Milankovitch cycles: What are they and how do they affect Earth?

Scientists think that Milankovitch cycles cause periodic changes in Earth's climate.
Periodic changes in Earth's orbital parameters called the Milankovitch cycles cause major changes in the planet's climate. (Image credit: NASA)

Milankovitch cycles are periodic changes in the orbital characteristics of a planet that control how much sunlight it receives, thus affecting its climate and habitability over hundreds of thousands of years.

Although Milankovitch cycles have nothing to do with the current climate change, they are believed to have dictated Earth's climate for millions of years, making the planet swing periodically between tens to hundreds of thousands-year long ice ages and warmer periods called interglacials, such as the one we live in.

Today, scientists can model Earth's Milankovitch cycles millions of years into the past and future and compare their calculations with evidence found in geological sediments all over the world. Some believe that Milankovitch cycles play a key role in the habitability of planets.

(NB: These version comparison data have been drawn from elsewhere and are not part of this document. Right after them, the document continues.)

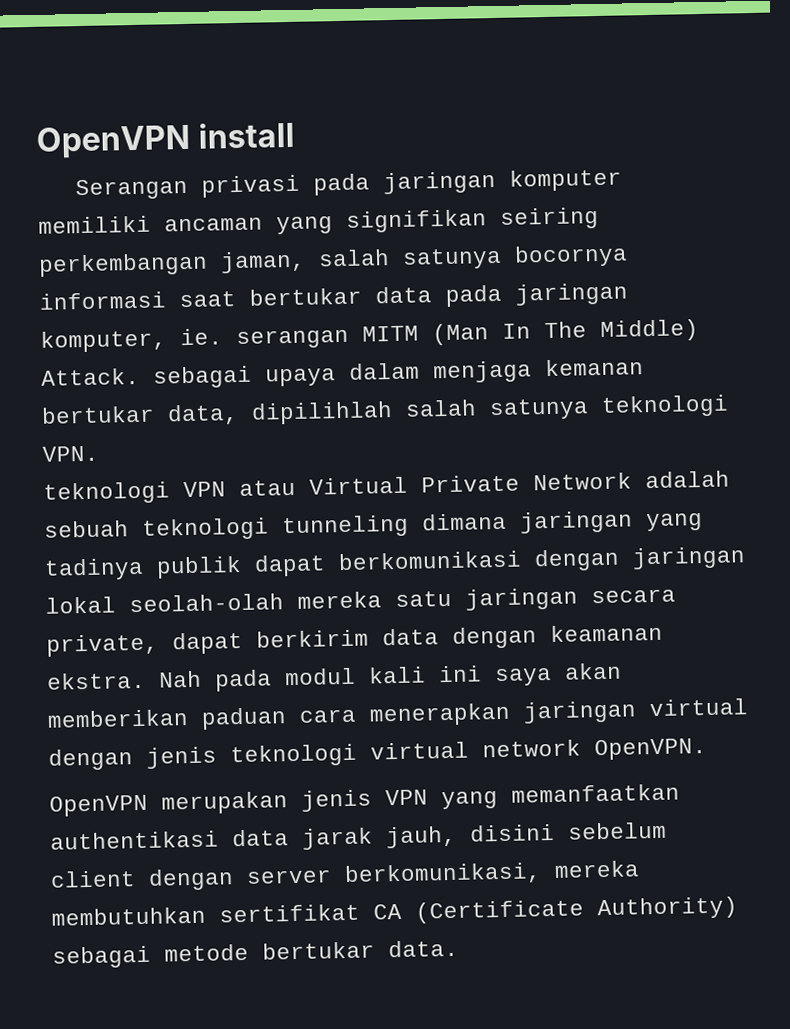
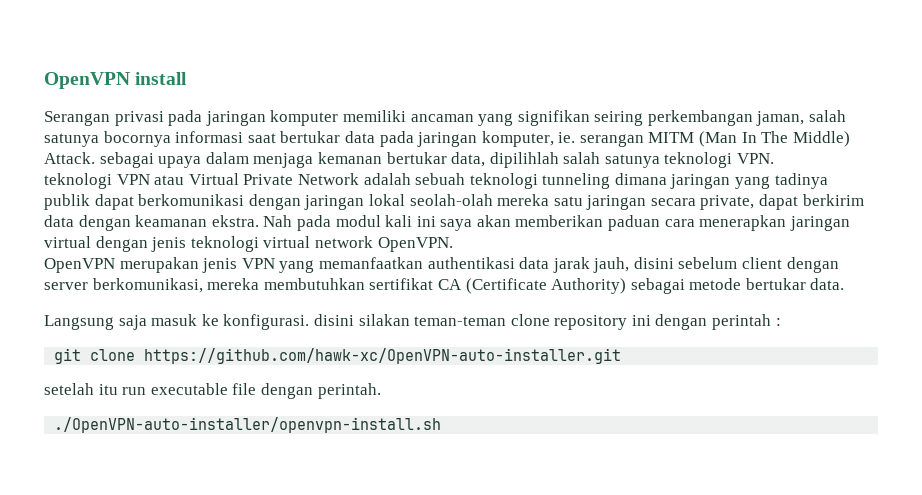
(459, 948) none -> [44,314,781,330] [54,348,622,364] [44,383,381,399] [54,417,442,433] // Langsung saja masuk ke konfigurasi. disini silakan teman-teman clone repository ini dengan perintah : // git clone https://github.com/hawk-xc/OpenVPN-auto-installer.git // setelah itu run executable file dengan perintah. // ./OpenVPN-auto-installer/openvpn-install.sh

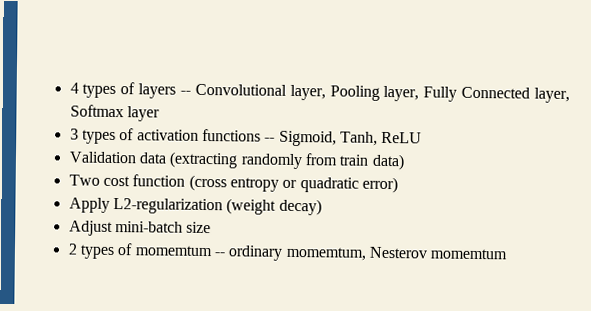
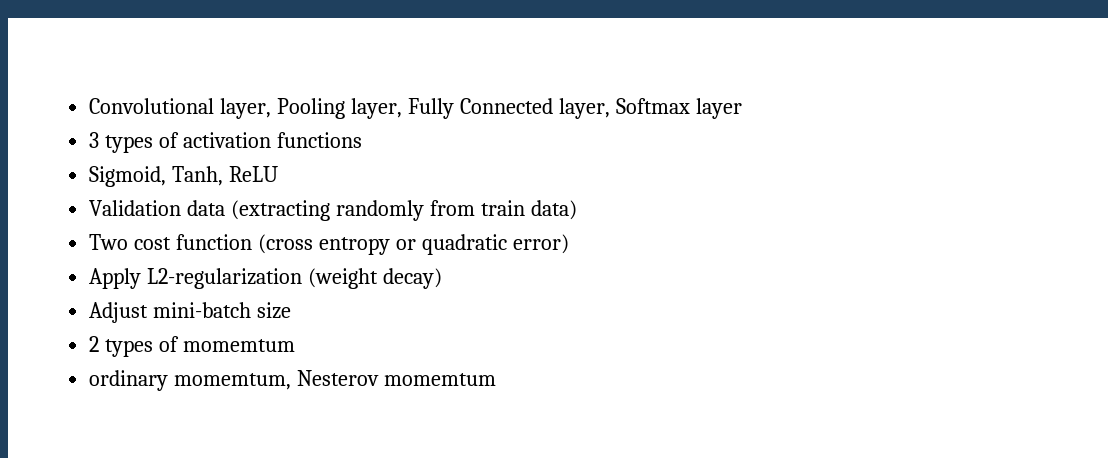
[69,82,192,99] 4 types of layers -- -> (89, 106) none
[264,137,276,142] -- -> (362, 140) //
[213,252,225,257] -- -> (296, 345) //

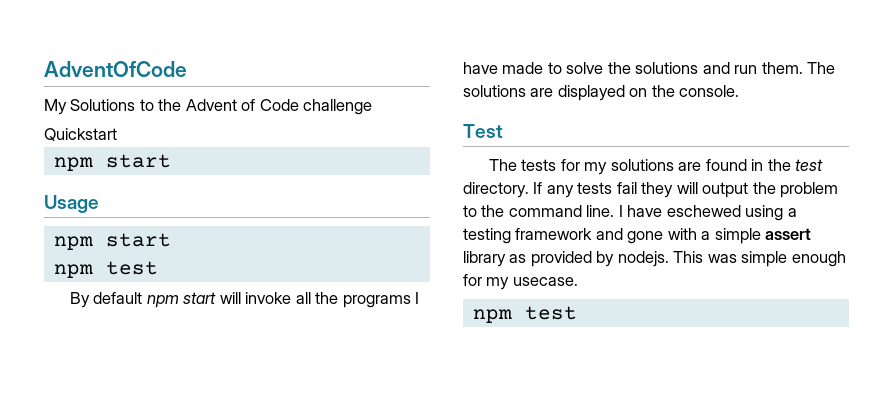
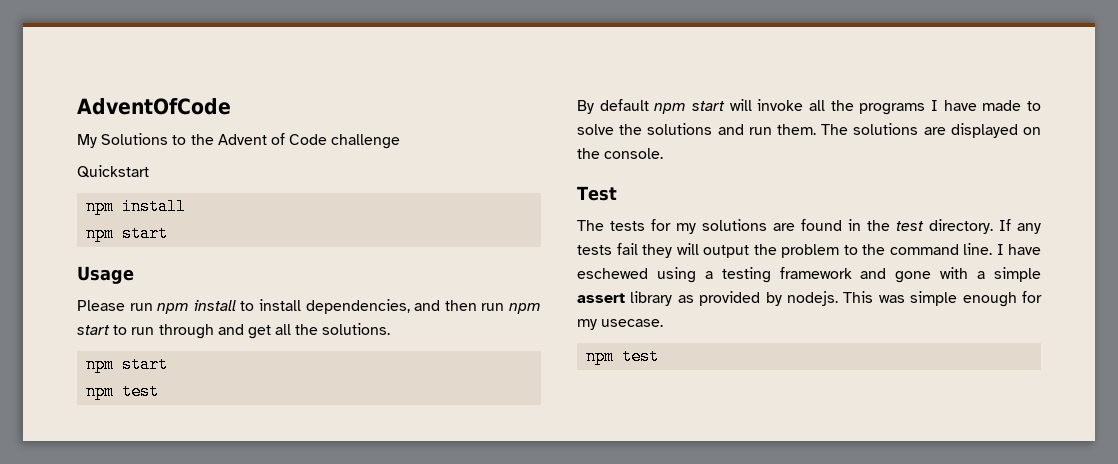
(117, 134) none -> [86,198,187,215] // npm install
(99, 204) none -> [77,299,541,314] [77,323,391,339] // Please run npm install to install dependencies, and then run npm start to run through and get all the solutions.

Related: What will the Earth be like in 500 years? 

What drives the Milankovitch cycles?

The amount of sunlight that reaches the outer atmosphere of our planet depends on three parameters: the tilt of Earth's axis toward the plane in which the planet orbits, the eccentricity of its orbit (how elliptical the orbit is), and the so-called precession of the planet's axis (as Earth spins, its axis slightly wobbles, pointing in different directions over time, like a spinning toy top).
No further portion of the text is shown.